Cracking Nematode Eggs

A.F. Bird

Although eggs may be opened chemically by treatment with various 
proteolytic enzymes, these methods are not suitable where studies on 
the shell and its associated membranes are concerned.  Some nematode 
eggs are particularly impervious to chemicals, including fixatives.  
Under these circumstances physical methods have to be used.  
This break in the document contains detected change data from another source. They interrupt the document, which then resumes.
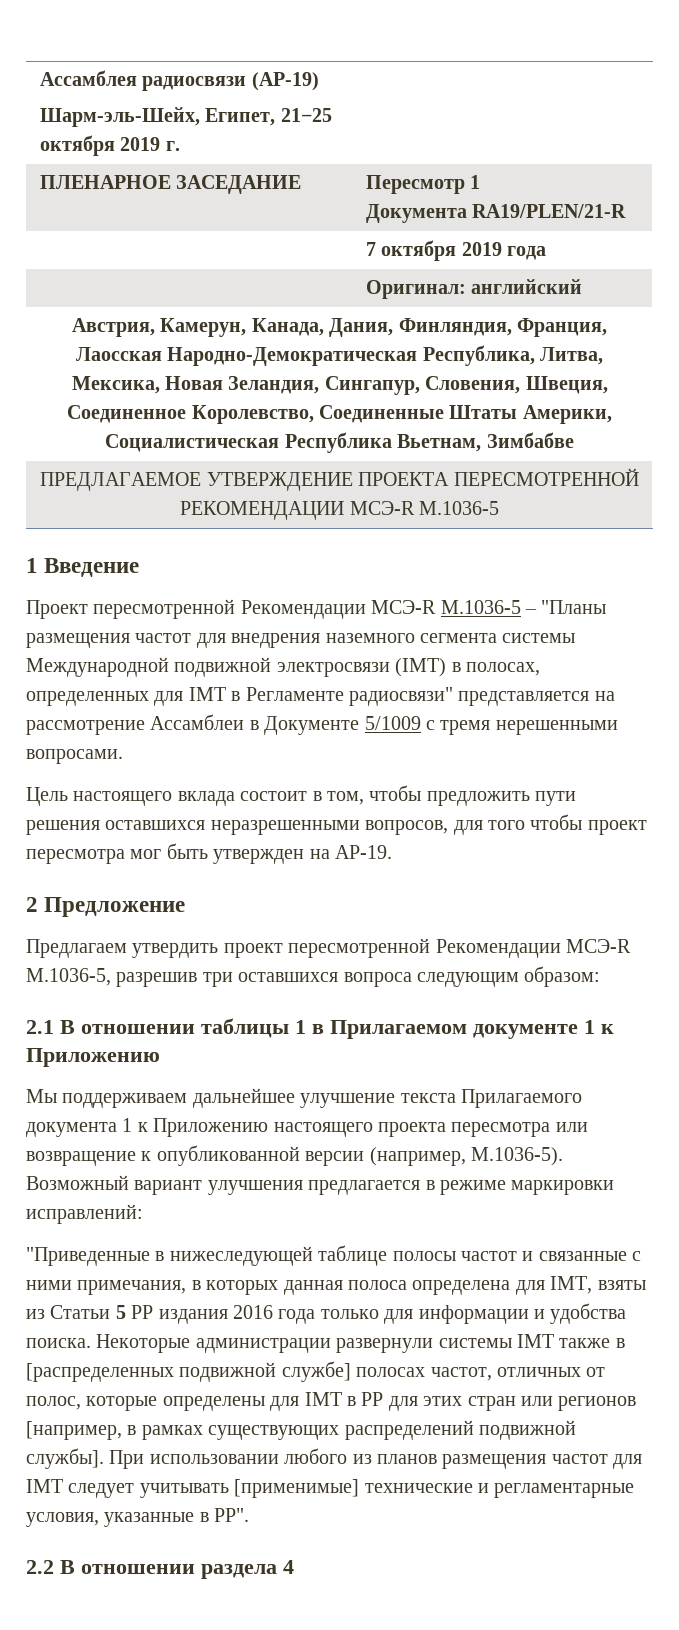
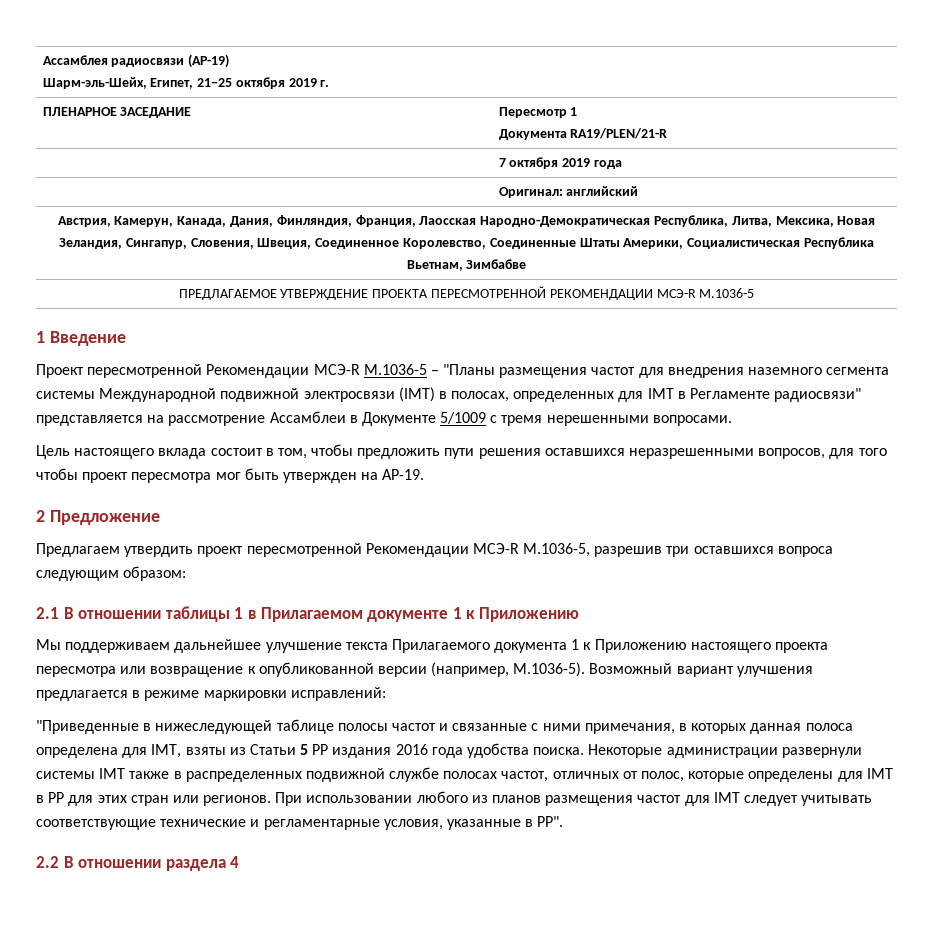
- "Приведенные в нижеследующей таблице полосы частот и связанные с ними примечания, в которых данная полоса определена для IMT, взяты из Статьи 5 РР издания 2016 года только для информации и удобства поиска.
+ "Приведенные в нижеследующей таблице полосы частот и связанные с ними примечания, в которых данная полоса определена для IMT, взяты из Статьи 5 РР издания 2016 года удобства поиска.
- Некоторые администрации развернули системы IMT также в [распределенных подвижной службе] полосах частот, отличных от полос, которые определены для IMT в РР для этих стран или регионов [например, в рамках существующих распределений подвижной службы].
+ Некоторые администрации развернули системы IMT также в распределенных подвижной службе полосах частот, отличных от полос, которые определены для IMT в РР для этих стран или регионов.
- При использовании любого из планов размещения частот для IMT следует учитывать [применимые] технические и регламентарные условия, указанные в РР".
+ При использовании любого из планов размещения частот для IMT следует учитывать соответствующие технические и регламентарные условия, указанные в РР".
Ultrasonic disintegration is too vigorous and destroys the egg 
contents and the innermost 'lipid' layer of the egg shell.  I have 
found that attempts to pierce a small area of shell using micro-
manipulated glass needles is tedious and unsatisfactory (perhaps a 
fine laser beam would be ideal).  A simple and inexpensive method for 
cracking shells is to fix the eggs in phosphate buffered 3% 
gluteraldehyde at 45 C for 30 min, place the eggs in fresh fixative at 
room temperature in a solid watch glass, place several eggs close 
together on the curved surface of the watch glass and cover them 
gently with a piece of cover slip, gentle pressure on the center of 
the surface of the cover slip with a needle will cause the eggs to 
flatten slightly.  By altering this pressure the eggs can be 
alternately compressed and released until one or two crack and part of 
their contents may extrude.  Provided that some uncracked eggs remain 
in the group of eggs so treated, the degree of physical damage to the 
cracked eggs appears slight and the method leads to good fixation of 
larval contents or egg shell some distance from the cracked area.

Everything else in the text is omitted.